- Born: 26 February 1929 Port-Vendres
- Died: 16 September 2002 (aged 73) Montauban
- Occupation: Catholic priest (1952–)
- Awards: prelate (1990) ;

= Jean Vernette =

Father Jean Vernette (26 February 1929, Port-Vendres, Pyrénées-Orientales - 16 September 2002) was a French priest of the diocese of Montauban. He was considered a specialist by the Roman Catholic Church.
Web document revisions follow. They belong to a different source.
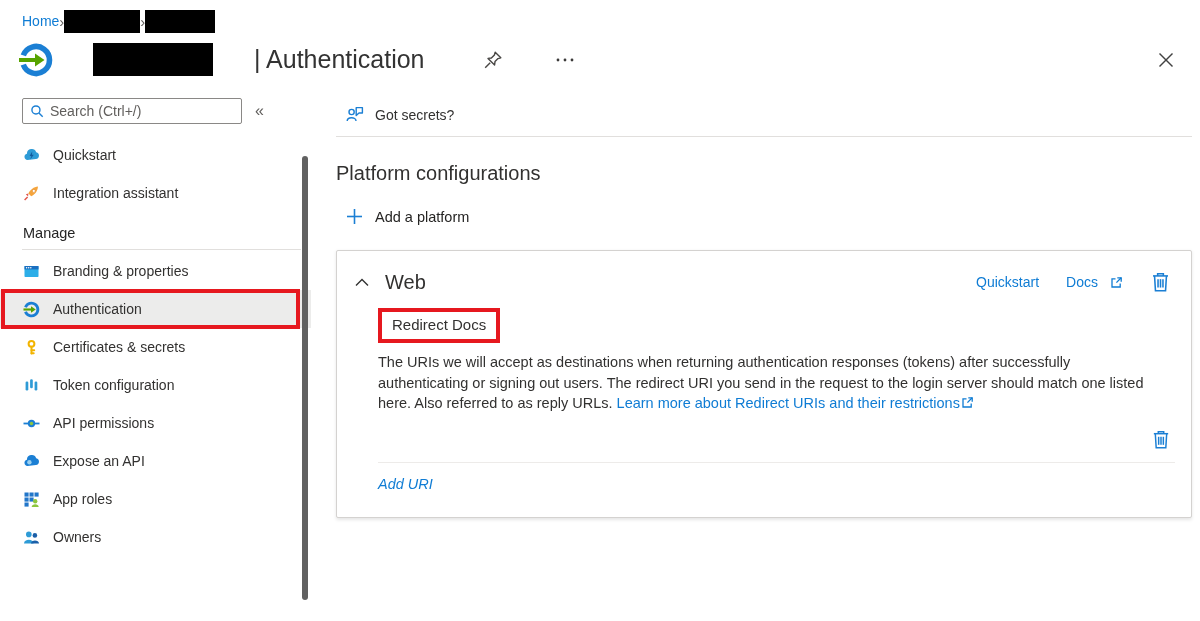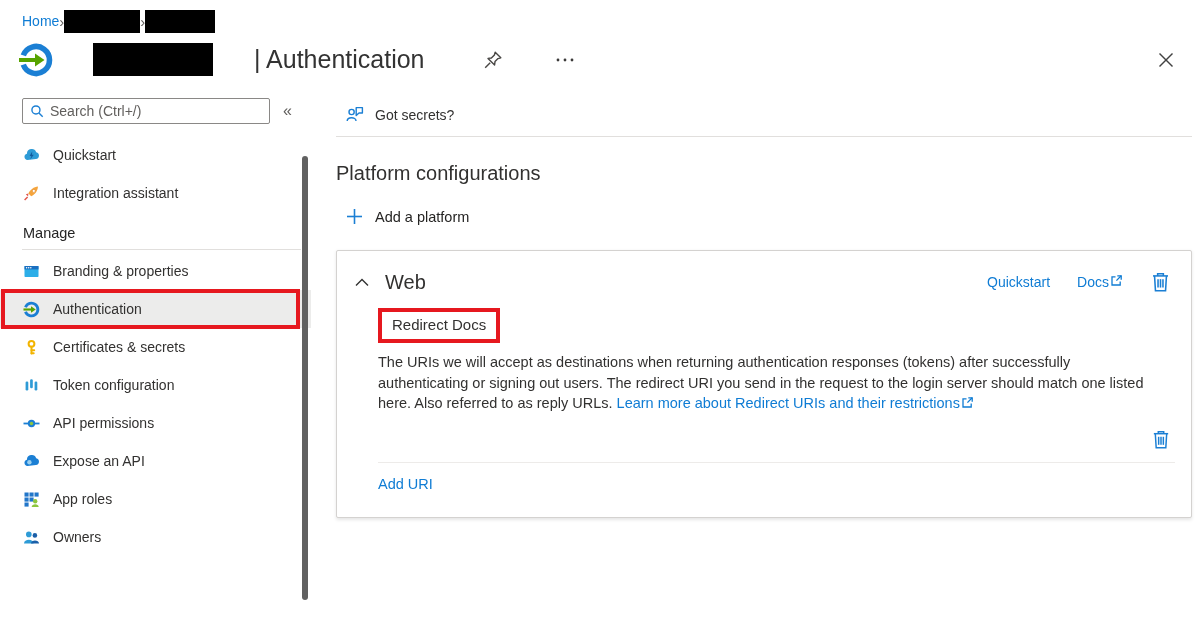--- a/index.html
+++ b/index.html
@@ -29,7 +29,7 @@
   
   .sidebar { width: 311px; flex: 0 0 auto; position: relative; padding-top: 8px; }
   .search-row { display: flex; align-items: center; margin-left: 22px; gap: 13px; }
-  .searchbox { width: 248px; height: 26px; border: 1px solid #8a8886; border-radius: 2px;
+  .searchbox { width: 220px; height: 26px; border: 1px solid #8a8886; border-radius: 2px;
     display: flex; align-items: center; padding: 0 7px; gap: 6px; background: #fff; }
   .searchbox input { border: none; outline: none; flex: 1; font-size: 14px; font-family: inherit; color: #323130; background: transparent; }
   .searchbox input::placeholder { color: #605e5c; }

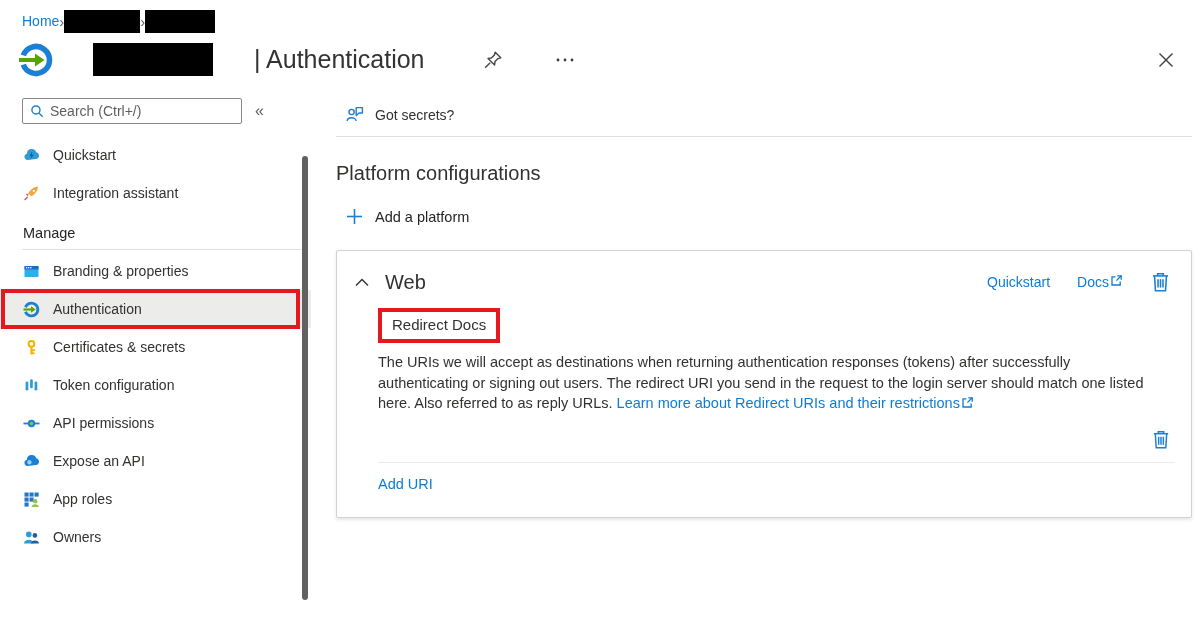--- a/index.html
+++ b/index.html
@@ -64,7 +64,7 @@
   .spacer { flex: 1; }
   .card-link { color: var(--link-blue); font-size: 14px; text-decoration: none; cursor: pointer; }
   .ql { margin-right: 27px; }
-  .docs-wrap { display: inline-flex; align-items: flex-start; gap: 0; margin-right: 25px; cursor: pointer; }
+  .docs-wrap { display: inline-flex; align-items: center; gap: 11px; margin-right: 25px; cursor: pointer; }
   .trash-btn { margin-right: 2px; }
   .sec-title-box { display: inline-block; margin: 13px 0 0 25px; border: 4px solid var(--annotation-red);
     padding: 4px 10px 6px 10px; font-size: 15px; color: #323130; }

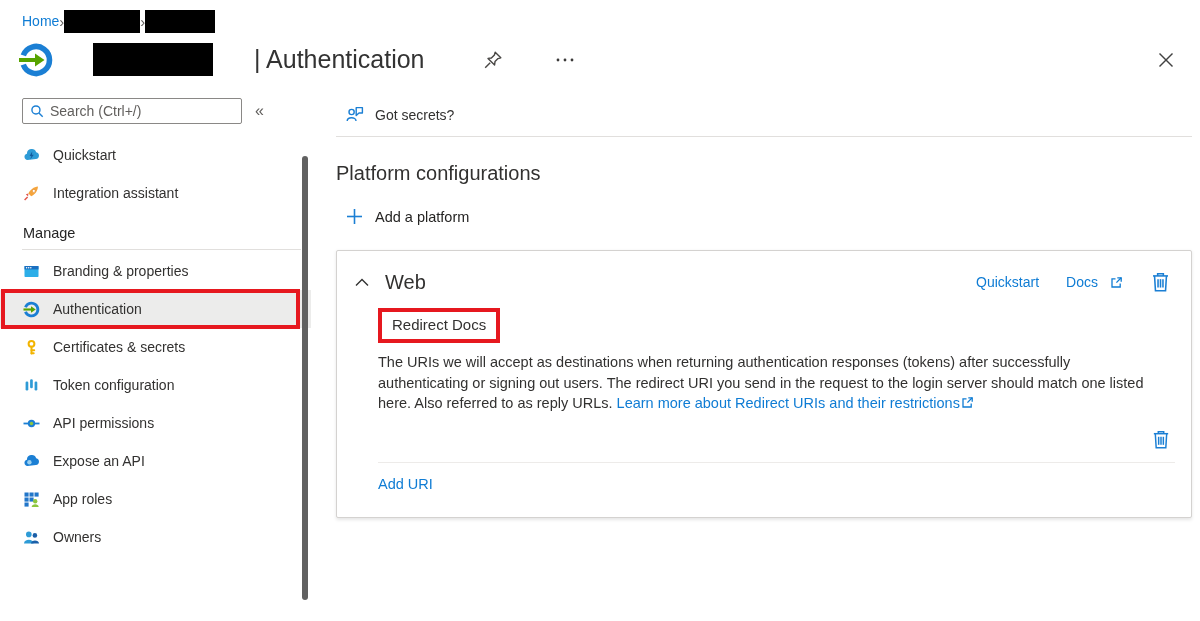--- a/index.html
+++ b/index.html
@@ -73,7 +73,7 @@
   .ext-inline { display: inline-block; vertical-align: -1px; margin-left: 1px; }
   .uri-row { display: flex; justify-content: flex-end; align-items: center; margin: 12px 2px 0 0; height: 28px; }
   .card-divider { border: none; border-top: 1px solid #edebe9; margin: 8px 0 0 25px; }
-  .add-uri { display: inline-block; margin: 13px 0 0 25px; font-size: 14.5px; color: var(--link-blue); text-decoration: none; cursor: pointer; }
+  .add-uri { display: inline-block; margin: 13px 0 0 25px; font-size: 14.5px; color: var(--link-blue); text-decoration: none; cursor: pointer; font-style: italic; }
 </style>
 </head>
 <body>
In 1973, Vernette was appointed national secretary of the French episcopate for the study of cults and new religious movements. He published several books on cults, new therapies, and related topics. In his 1989 book, Le Nouvel Age, Vernette criticised the New Age movement, which he described as an "Anglo Saxon" movement which was beginning to invade France. He asked if it represented the coming of the Anti-Christ, a Jewish conspiracy, or a project for a global government. He also noted its parallels with Nazism and said that Christians should be discerning towards it.
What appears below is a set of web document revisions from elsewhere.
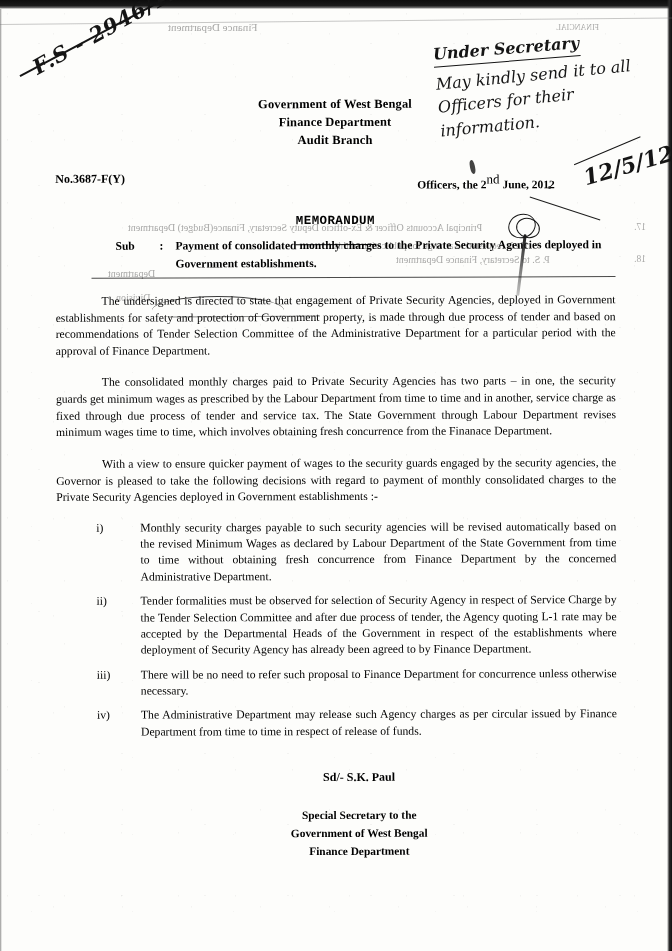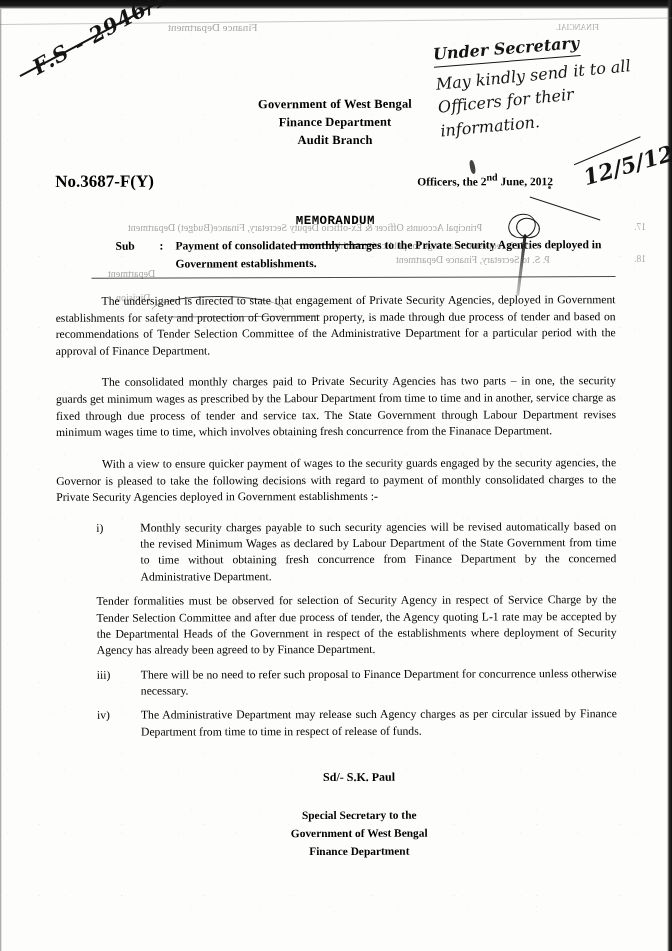--- a/index.html
+++ b/index.html
@@ -93,7 +93,7 @@
   }
   .refline .memo-no {
     position: absolute; left: 56px; top: 0;
-    font-weight: bold; font-size: 17px;
+    font-weight: bold; font-size: 12px;
   }
   .refline .place-date {
     position: absolute; left: 418px; top: 1px;

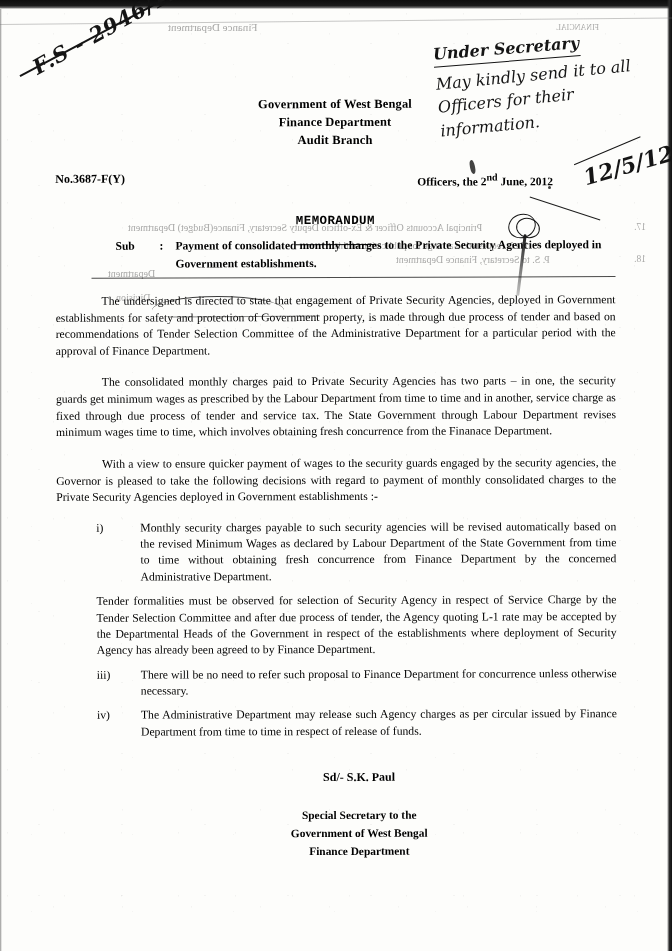--- a/index.html
+++ b/index.html
@@ -99,7 +99,7 @@
     position: absolute; left: 418px; top: 1px;
     font-weight: bold; font-size: 11.5px;
   }
-  .place-date sup { font-size: 10px; font-weight: bold; text-align: center; }
+  .place-date sup { font-size: 13px; font-weight: normal; text-align: center; }
 
   .memo-title {
     text-align: center;

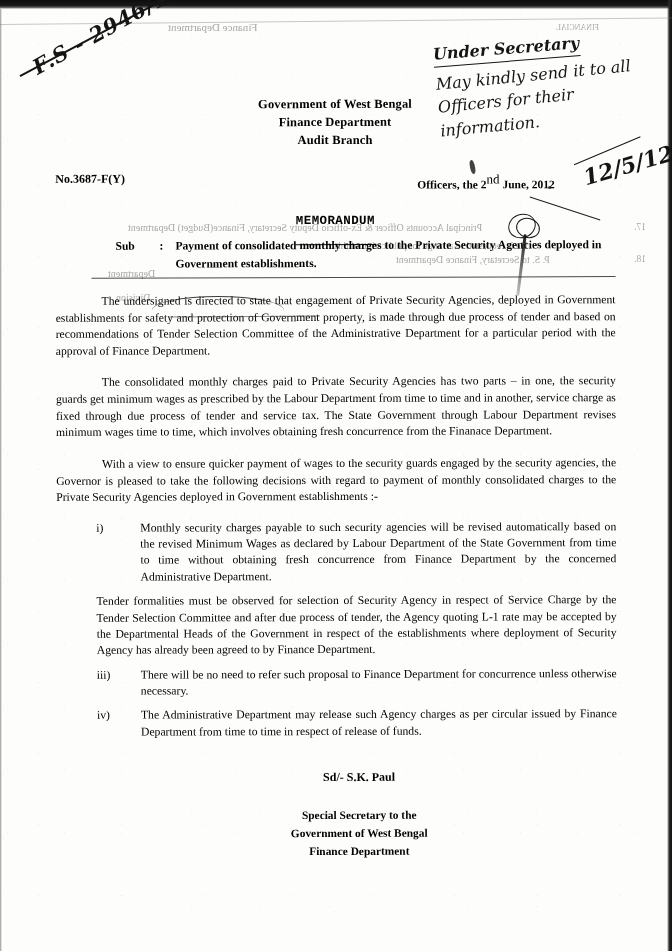--- a/index.html
+++ b/index.html
@@ -340,6 +340,7 @@
         <div class="item-text">Monthly security charges payable to such security agencies will be revised automatically based on the revised Minimum Wages as declared by Labour Department of the State Government from time to time without obtaining fresh concurrence from Finance Department by the concerned Administrative Department.</div>
       </div>
       <div class="list-item">
+        <div class="marker">ii)</div>
         <div class="item-text">Tender formalities must be observed for selection of Security Agency in respect of Service Charge by the Tender Selection Committee and after due process of tender, the Agency quoting L-1 rate may be accepted by the Departmental Heads of the Government in respect of the establishments where deployment of Security Agency has already been agreed to by Finance Department.</div>
       </div>
       <div class="list-item">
Vernette spoke out against the 1996 report of the Parliamentary Commission on Cults in France and against the About-Picard law (in 2001), because of what he saw as a potential "anti-cult" attack on the Catholic Church itself. In 2000, he was auditioned by the French Senate about the opportuneness of a law strengthening the prevention and repression of cults.

==Main works==
- Dictionnaire des groupes religieux aujourd'hui, with Claire Moncelon, Presses universitaires de France, 2001
- Les sectes, Paris, Presses universitaires de France, « Que sais-je ? », n° 2519, 1990
- Le New Age, Paris, Presses Universitaires de France, « Que sais-je ? », 1992
- L'athéisme, Paris, Presses universitaires de France, « Que sais-je ? », n° 1291, 1998 (ISBN 2-13-049301-7)
- L'Église catholique et les sectes, Cerf ed.
- Réincarnation résurrection. Communiquer avec l'au-delà, Les mystères de la vie après la vie, Mulhouse, Salvator ed., 1988, 188p
- Les Nouvelles Thérapies, mieux vivre et guérir autrement, with Clermons Lons, Presses de la Renaissance ed.
- Nouvelles Spiritualités, nouvelles sagesses, Bayard ed.
- Seront-ils chrétiens ? Perspectives catéchuménales, with H.Bourgeois, Chalet ed.